Exercise:
Each record should be given again exactly, and any picture in it left out.

Records contained in a dataset
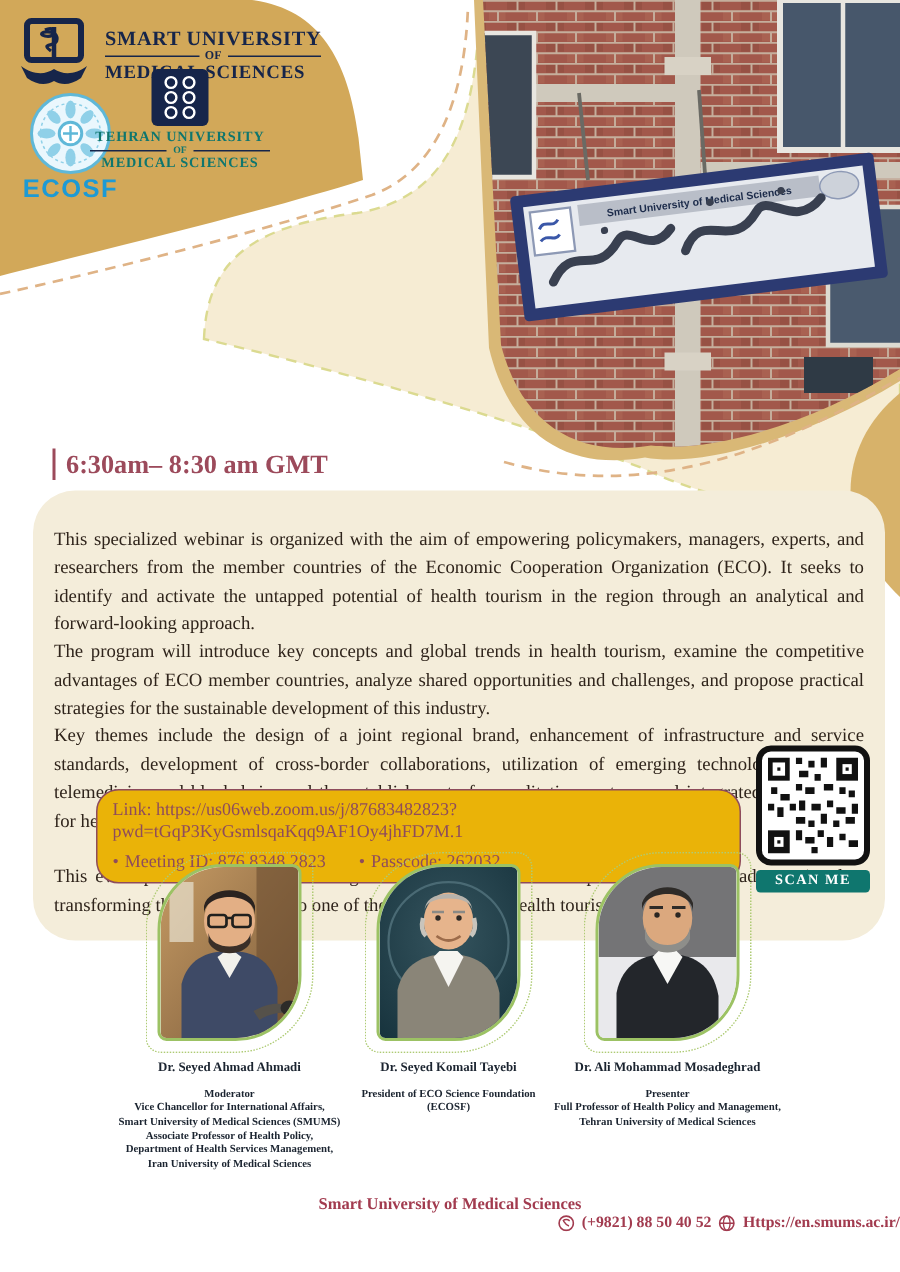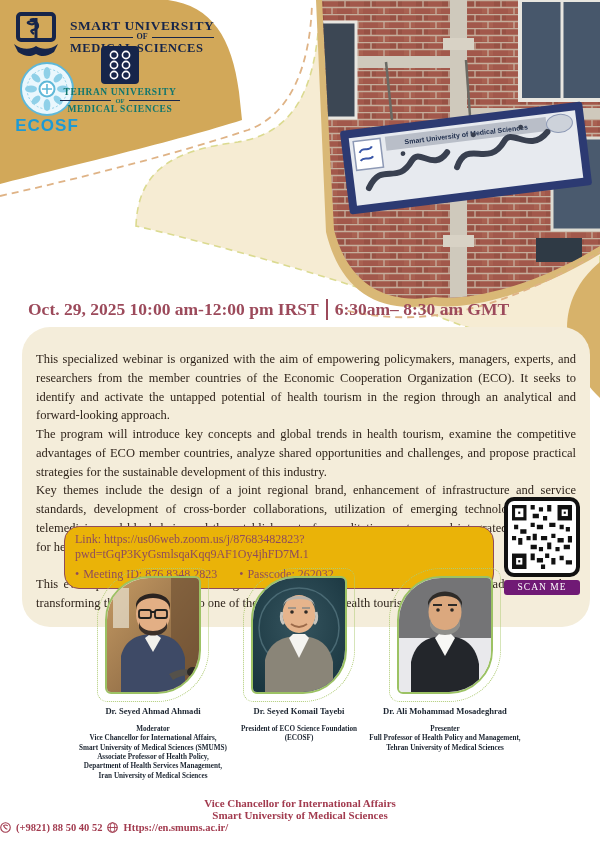--- a/index.html
+++ b/index.html
@@ -208,7 +208,6 @@
 
 
   <div class="date-row">
-    <span>Oct. 29, 2025 10:00 am-12:00 pm IRST</span>
     <span class="date-sep"></span>
     <span>6:30am– 8:30 am GMT</span>
   </div>

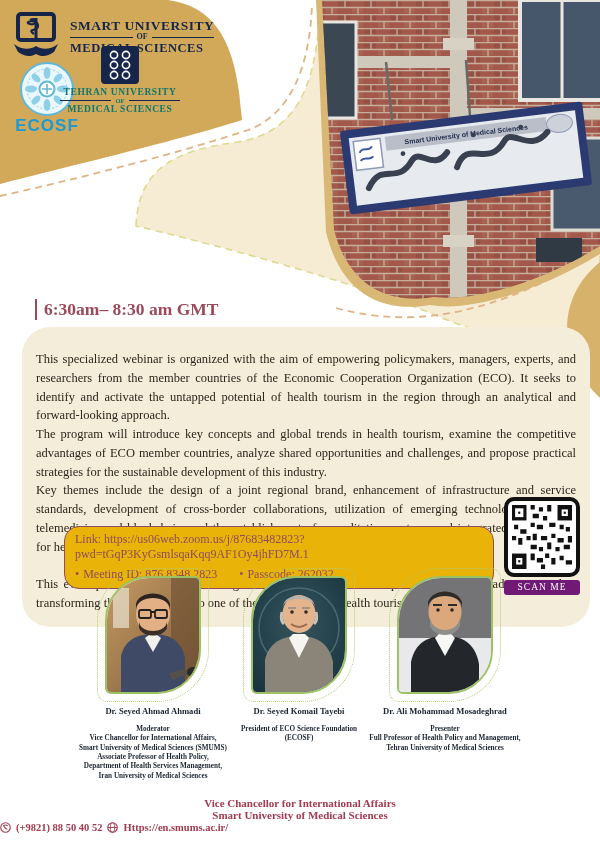--- a/index.html
+++ b/index.html
@@ -54,8 +54,8 @@
   .qr-wrap{position:absolute;left:504px;top:497px;width:76px;text-align:center;}
   .qr-frame{box-sizing:border-box;width:76px;height:80px;border:4px solid #111;border-radius:10px;
             background:#fff;padding:4px;}
-  .scanme{margin-top:3px;background:#701a75;color:#fff;border-radius:3px;font-size:9.5px;
-          font-weight:normal;letter-spacing:1px;padding:2px 0 3px 0;}
+  .scanme{margin-top:3px;background:#0f766e;color:#fff;border-radius:3px;font-size:9.5px;
+          font-weight:bold;letter-spacing:1px;padding:2px 0 3px 0;}
 
   
   .speakers{position:absolute;left:80px;top:576px;width:440px;display:flex;}

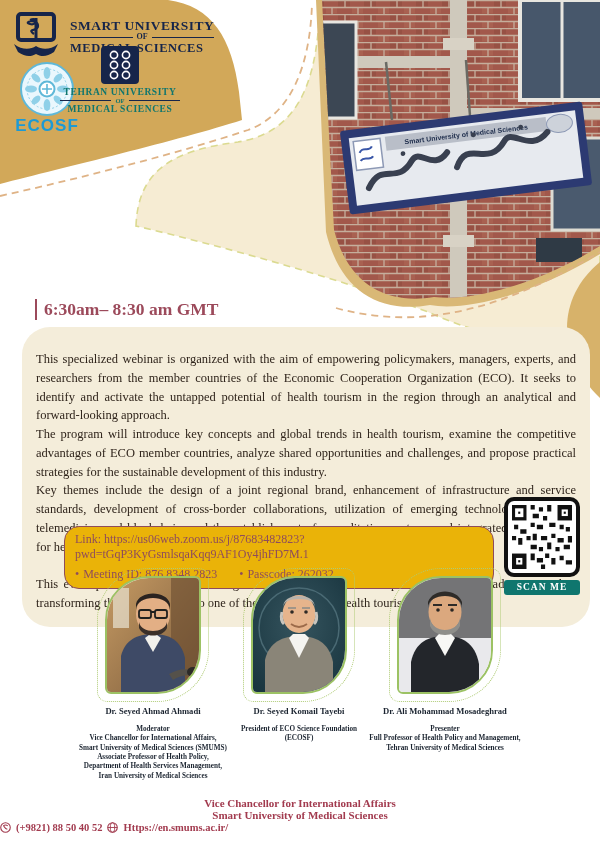--- a/index.html
+++ b/index.html
@@ -359,7 +359,6 @@
   </div>
 
   <div class="footer">
-    <div class="f1">Vice Chancellor for International Affairs</div>
     <div class="f2">Smart University of Medical Sciences</div>
     <div class="f3">
       <span class="ic">

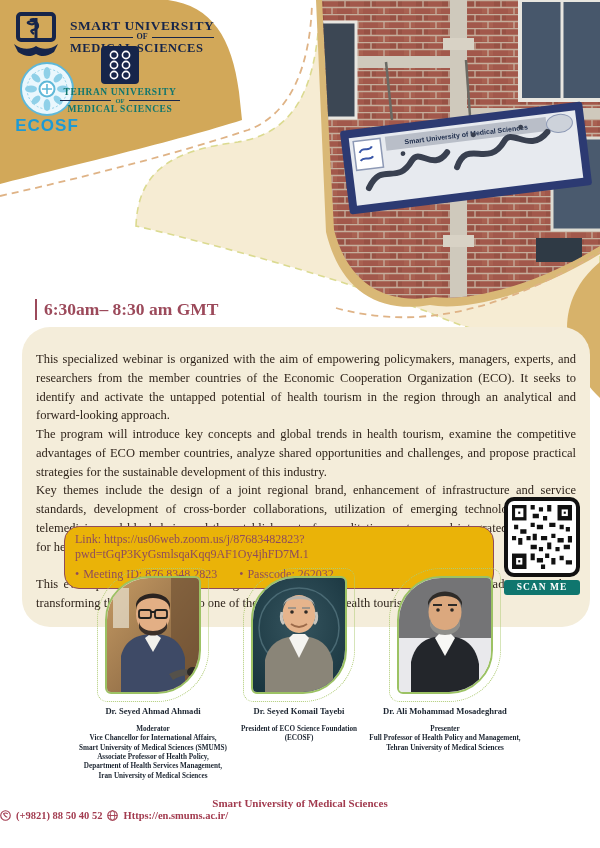--- a/index.html
+++ b/index.html
@@ -74,7 +74,7 @@
           font-weight:bold;}
   .footer .f1{font-size:11px;}
   .footer .f2{font-size:11px;}
-  .footer .f3{font-size:10.5px;margin-top:1px;display:flex;justify-content:flex-start;
+  .footer .f3{font-size:10.5px;margin-top:1px;display:flex;justify-content:flex-end;
               align-items:center;gap:5px;}
   .footer .ic{display:inline-flex;}
 </style>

Your response:
--- a/index.html
+++ b/index.html
@@ -208,7 +208,6 @@
 
 
   <div class="date-row">
-    <span>Oct. 29, 2025 10:00 am-12:00 pm IRST</span>
     <span class="date-sep"></span>
     <span>6:30am– 8:30 am GMT</span>
   </div>

--- a/index.html
+++ b/index.html
@@ -54,8 +54,8 @@
   .qr-wrap{position:absolute;left:504px;top:497px;width:76px;text-align:center;}
   .qr-frame{box-sizing:border-box;width:76px;height:80px;border:4px solid #111;border-radius:10px;
             background:#fff;padding:4px;}
-  .scanme{margin-top:3px;background:#701a75;color:#fff;border-radius:3px;font-size:9.5px;
-          font-weight:normal;letter-spacing:1px;padding:2px 0 3px 0;}
+  .scanme{margin-top:3px;background:#0f766e;color:#fff;border-radius:3px;font-size:9.5px;
+          font-weight:bold;letter-spacing:1px;padding:2px 0 3px 0;}
 
   
   .speakers{position:absolute;left:80px;top:576px;width:440px;display:flex;}

--- a/index.html
+++ b/index.html
@@ -359,7 +359,6 @@
   </div>
 
   <div class="footer">
-    <div class="f1">Vice Chancellor for International Affairs</div>
     <div class="f2">Smart University of Medical Sciences</div>
     <div class="f3">
       <span class="ic">

--- a/index.html
+++ b/index.html
@@ -74,7 +74,7 @@
           font-weight:bold;}
   .footer .f1{font-size:11px;}
   .footer .f2{font-size:11px;}
-  .footer .f3{font-size:10.5px;margin-top:1px;display:flex;justify-content:flex-start;
+  .footer .f3{font-size:10.5px;margin-top:1px;display:flex;justify-content:flex-end;
               align-items:center;gap:5px;}
   .footer .ic{display:inline-flex;}
 </style>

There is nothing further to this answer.